Cour d'appel de Liège 12 juin 2006

INTERMÉDIAIRES COMMERCIAUX
Concession - Sort du stock après rupture - Absence de base légale - Liberté contractuelle - Exécution de bonne foi
Aucune disposition de la loi de 1961 ne réglant d'une quelconque manière le sort du stock et de l'outillage lors de la cessation du contrat, la clause prévoyant que la rupture du contrat, quel qu'en soit le motif, ou son non-renouvellement à l'échéance, n'entraînera pour le concédant aucune obligation de rachat du stock du concessionnaire, est licite.
Dès lors que le concédant a saisi conservatoirement le stock de son concessionnaire en garantie du paiement de factures contestées, il a véritablement étranglé son concessionnaire et aggravé son sort en immobilisant le stock dont il savait qu'il risquait de devenir rapidement obsolète, manquant ainsi à la bonne foi.
TUSSENPERSONEN (HANDEL)
Concessie - Bestemming van de stock na de verbreking - Ontbreken van een wettelijke basis - Contractuele vrijheid - Uitvoering te goeder trouw
Aangezien geen enkele bepaling van de wet van 1961 op welke wijze dan ook de bestemming van de stock en het materieel regelt bij de beëindiging van het contract, is de clausule die voorziet dat de verbreking van het contract, wat ook de reden is, of de niet-hernieuwing op de vervaldag, voor de concessiegever geen enkele verplichting tot terugkoop van de stock van de concessiehouder inhoudt, geoorloofd.
Door bewarend beslag te leggen op de stock van zijn concessiehouder met het oog op de betaling van de geprotesteerde facturen, heeft de concessiegever zijn concessiehouder werkelijk aan banden gelegd en zijn toekomst in gevaar gebracht door de oplegging van de stock, waarvan hij wist dat deze spoedig in onbruik zou raken, en heeft zodoende blijk gegeven van een gebrek aan goede trouw.

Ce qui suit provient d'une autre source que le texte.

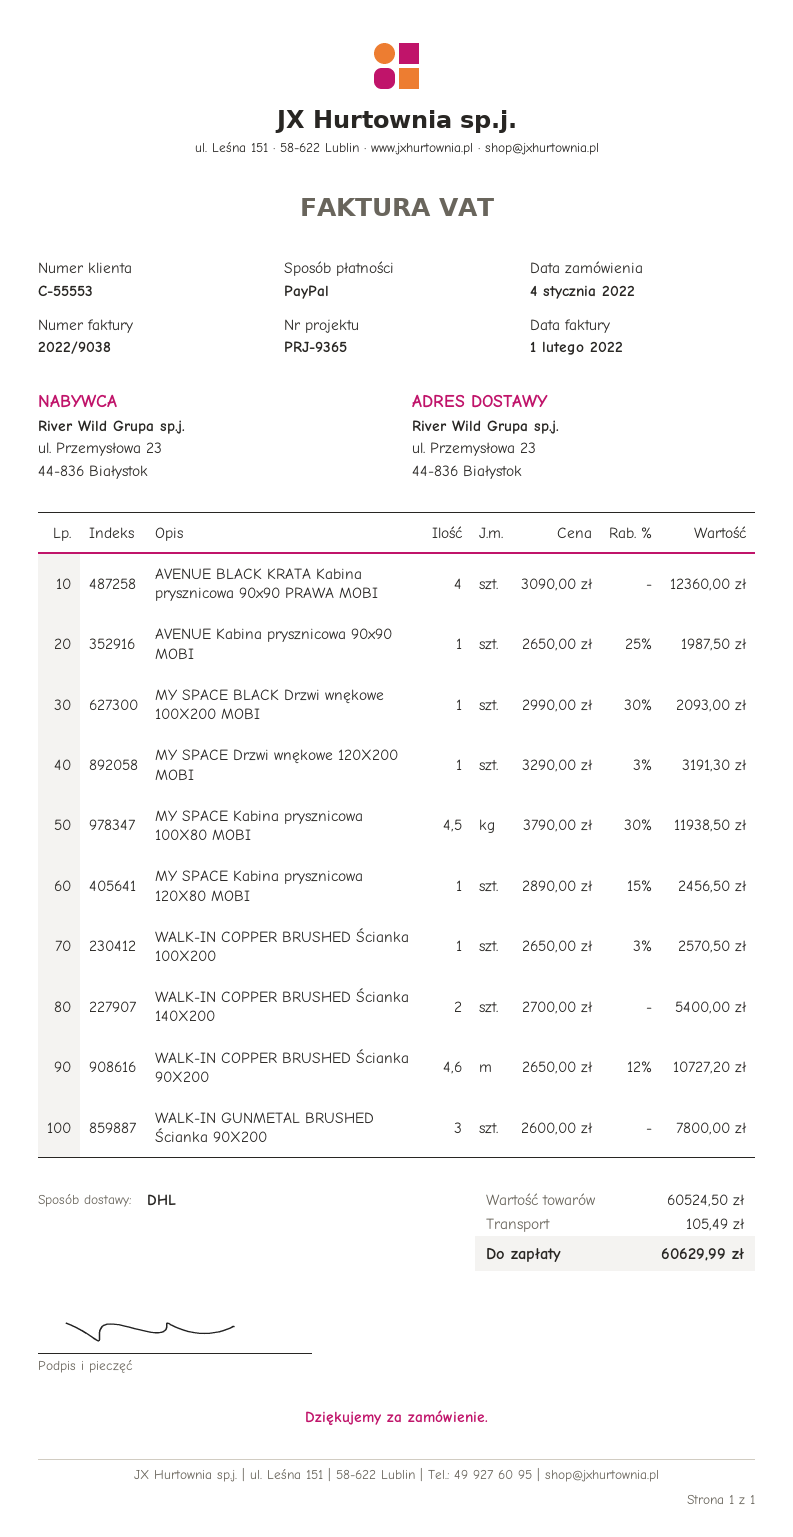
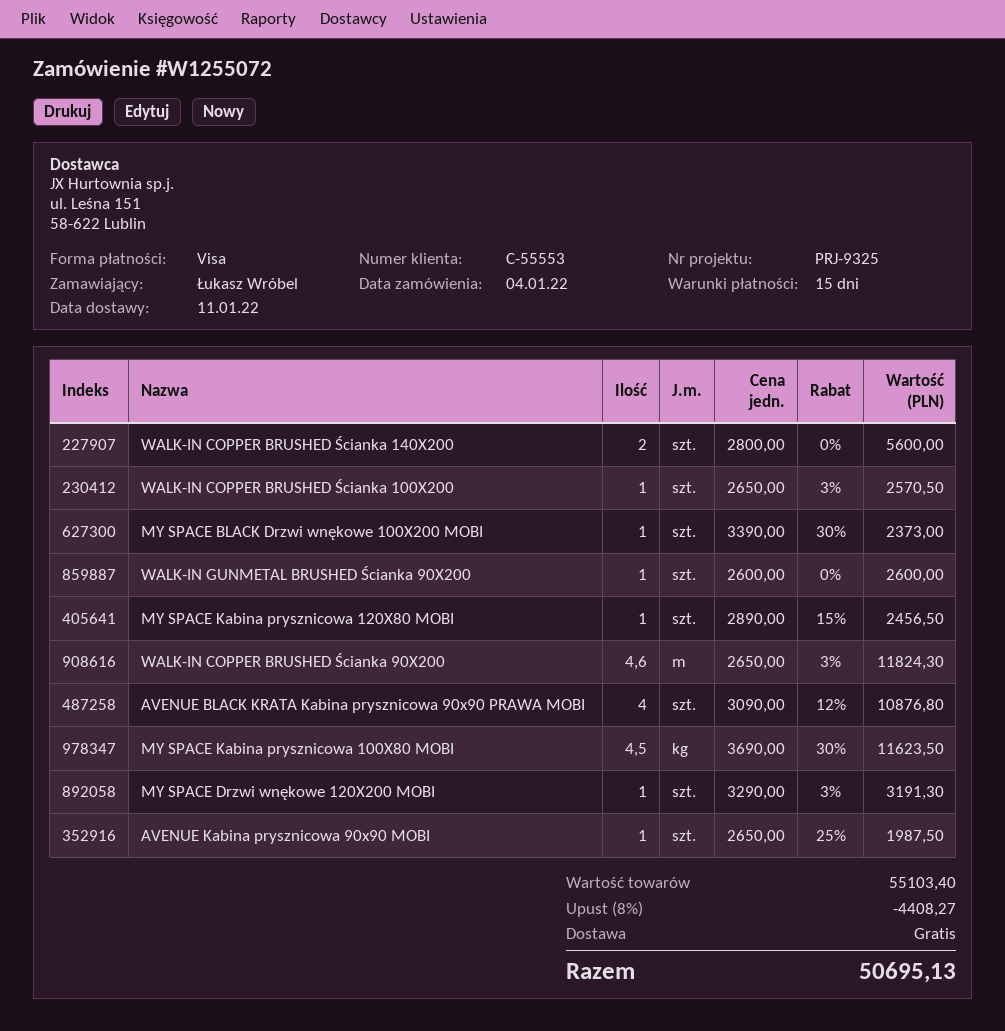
reference: PRJ-9365 -> PRJ-9325
payment method: PayPal -> Visa
AVENUE BLACK KRATA Kabina prysznicowa 90x90 PRAWA MOBI: 4 x 3090.00 = 12360.00 -> 4 x 3090.00 - 12% = 10876.80
MY SPACE BLACK Drzwi wnękowe 100X200 MOBI: 1 x 2990.00 - 30% = 2093.00 -> 1 x 3390.00 - 30% = 2373.00
MY SPACE Kabina prysznicowa 100X80 MOBI: 4.5 x 3790.00 - 30% = 11938.50 -> 4.5 x 3690.00 - 30% = 11623.50
WALK-IN COPPER BRUSHED Ścianka 140X200: 2 x 2700.00 = 5400.00 -> 2 x 2800.00 = 5600.00
WALK-IN COPPER BRUSHED Ścianka 90X200: 4.6 x 2650.00 - 12% = 10727.20 -> 4.6 x 2650.00 - 3% = 11824.30
WALK-IN GUNMETAL BRUSHED Ścianka 90X200: 3 x 2600.00 = 7800.00 -> 1 x 2600.00 = 2600.00
subtotal: 60524.50 -> 55103.40
discount: none -> 8% = 4408.27
shipping: 105.49 -> 0.00
total: 60629.99 -> 50695.13

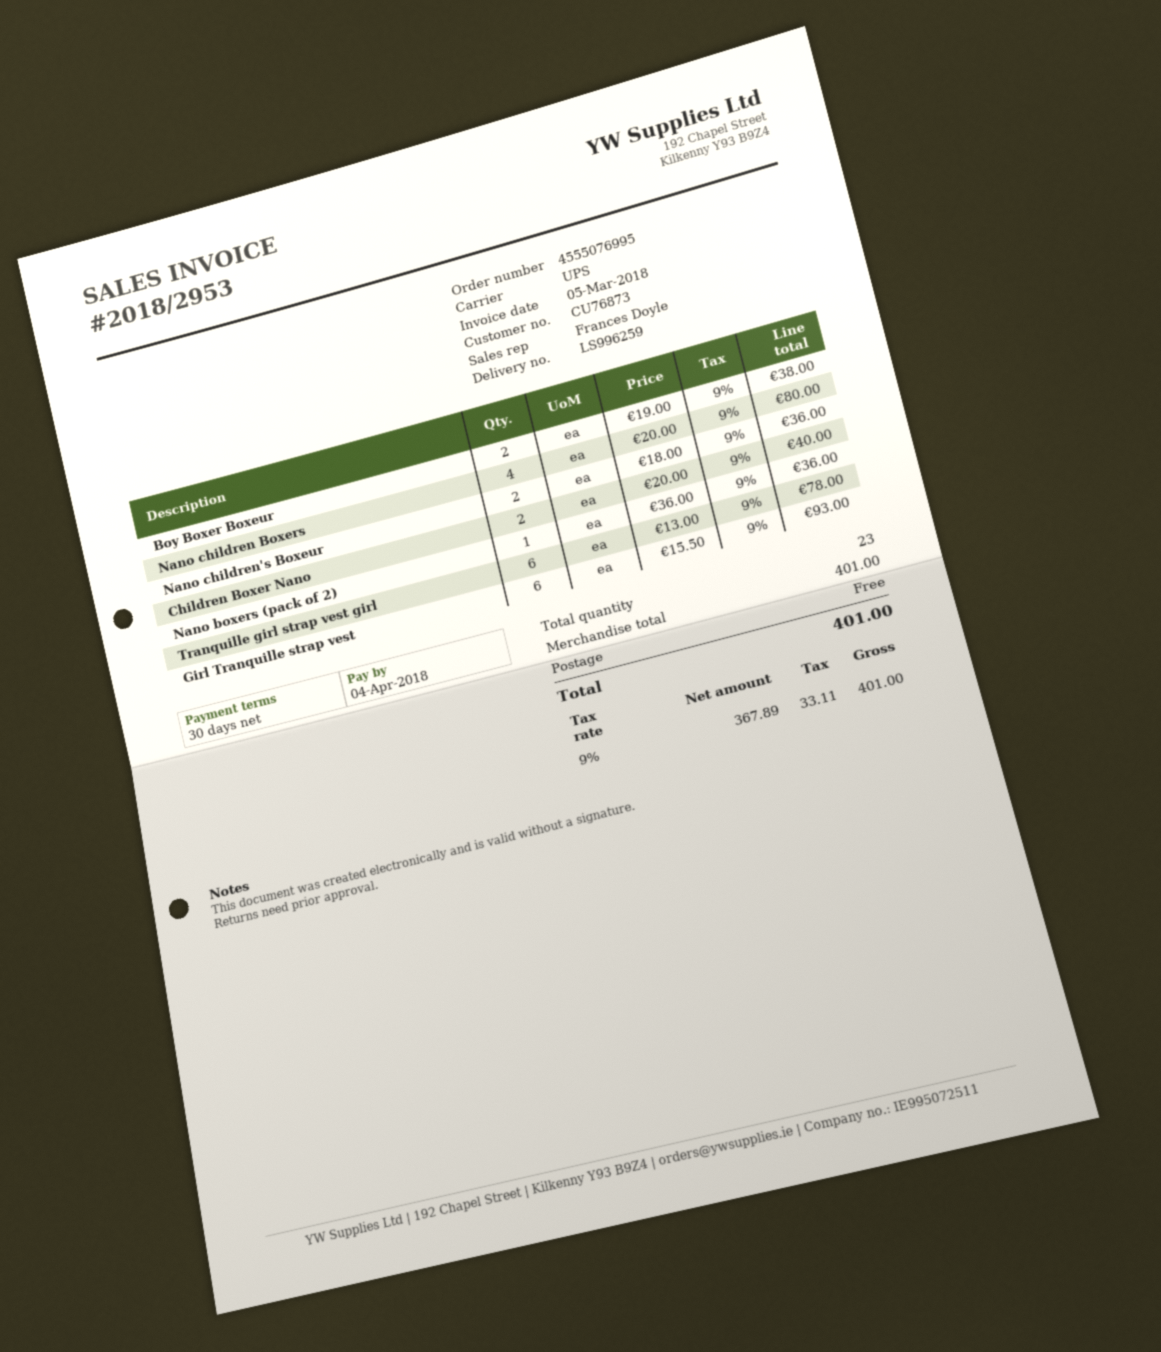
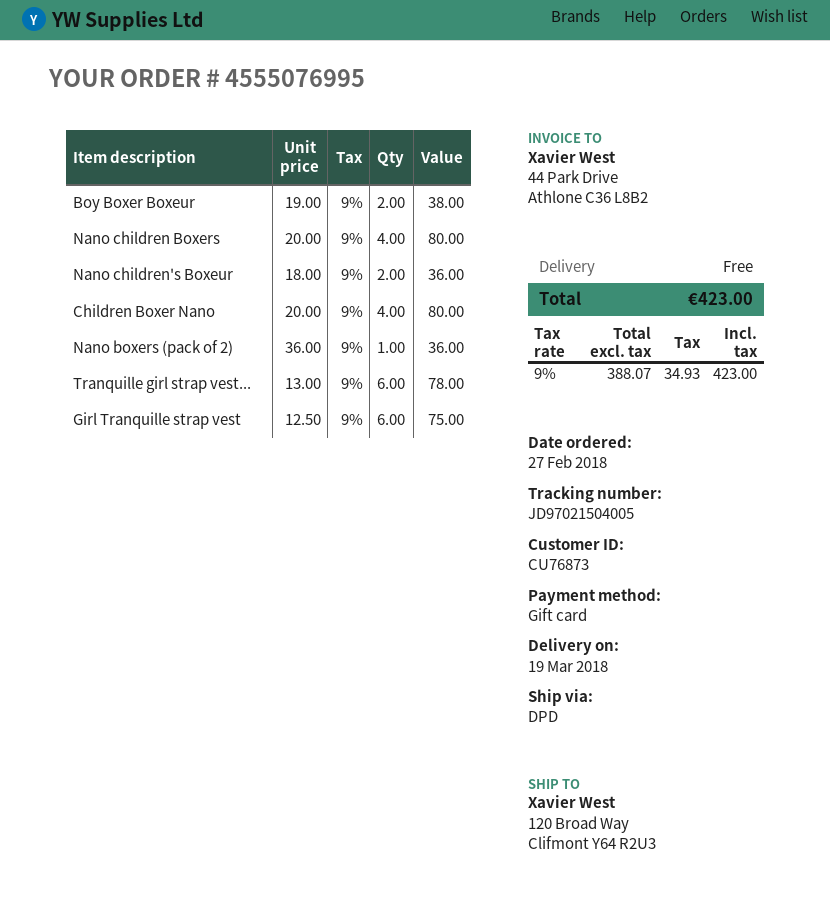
shipping method: UPS -> DPD
Children Boxer Nano: 2 x 20.00 = 40.00 -> 4 x 20.00 = 80.00
Girl Tranquille strap vest: 6 x 15.50 = 93.00 -> 6 x 12.50 = 75.00
net: 367.89 -> 388.07
tax: 9% = 33.11 -> 9% = 34.93
total: 401.00 -> 423.00

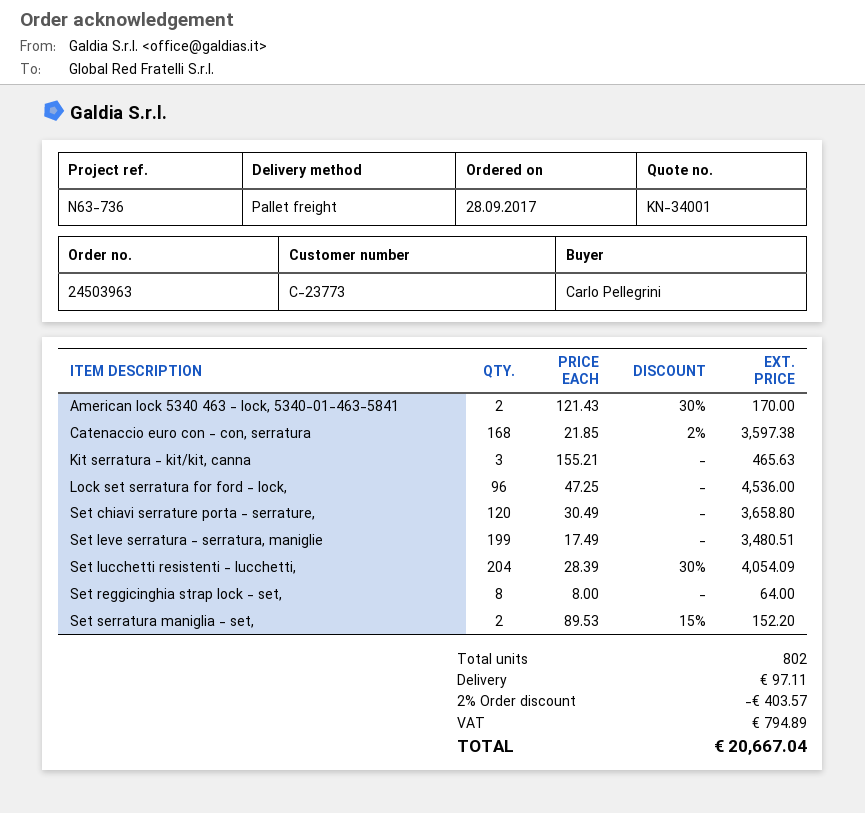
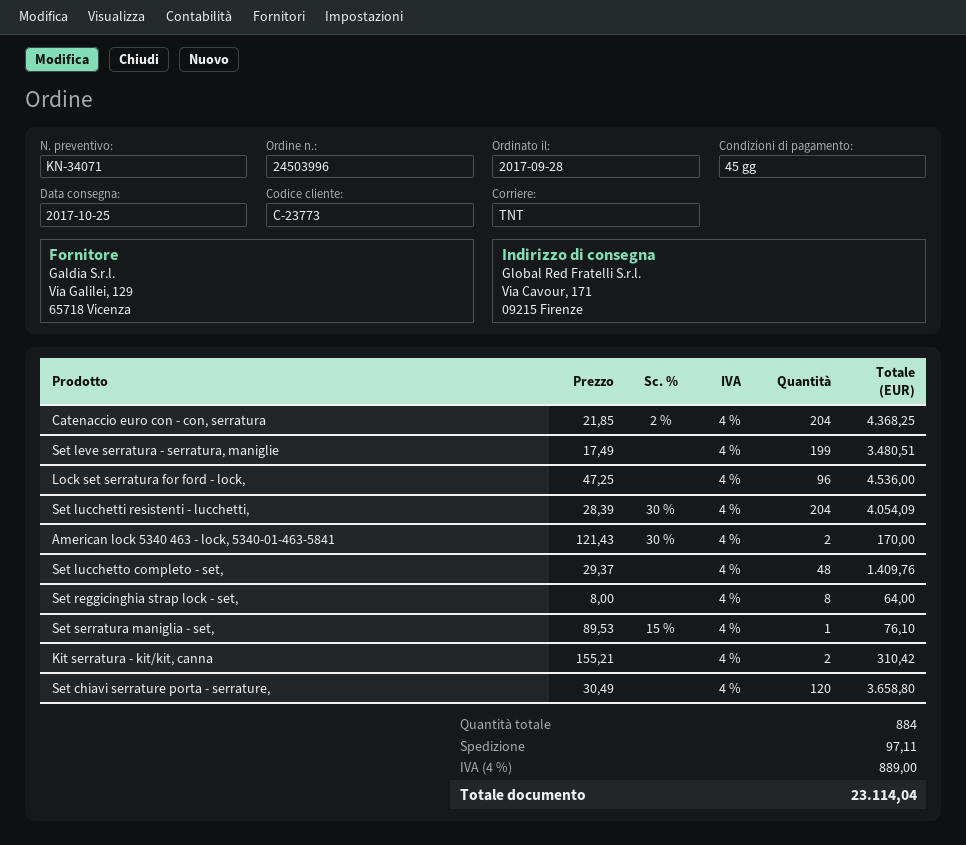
quote number: KN-34001 -> KN-34071
order number: 24503963 -> 24503996
shipping method: pallet freight -> TNT
Catenaccio euro con - con, serratura: 168 x 21.85 - 2% = 3597.38 -> 204 x 21.85 - 2% = 4368.25
Kit serratura - kit/kit, canna: 3 x 155.21 = 465.63 -> 2 x 155.21 = 310.42
Set serratura maniglia - set,: 2 x 89.53 - 15% = 152.20 -> 1 x 89.53 - 15% = 76.10
Set lucchetto completo - set,: none -> 48 x 29.37 = 1409.76
total quantity: 802 -> 884
discount: 2% = 403.57 -> none
tax: 794.89 -> 889.00
total: 20667.04 -> 23114.04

SA Honda Belgium / SA Service Center Number 1

Siég.: R. de Francquen (président), M. Ligot et A. Jacquemin (conseillers)
Pl.: Mes G. Bogaert, E. Kairis et M. Tramasure, Ph. Delannay, P. Dupuis

(...)

Après en avoir délibéré

Le litige dont la cour est actuellement saisie trouve son origine dans la rupture par la SA Honda Belgium le 20 octobre 1992 du contrat de concession exclusive de vente qui la liait depuis 1972 à la SA Service Center N° 1 actuellement en liquidation.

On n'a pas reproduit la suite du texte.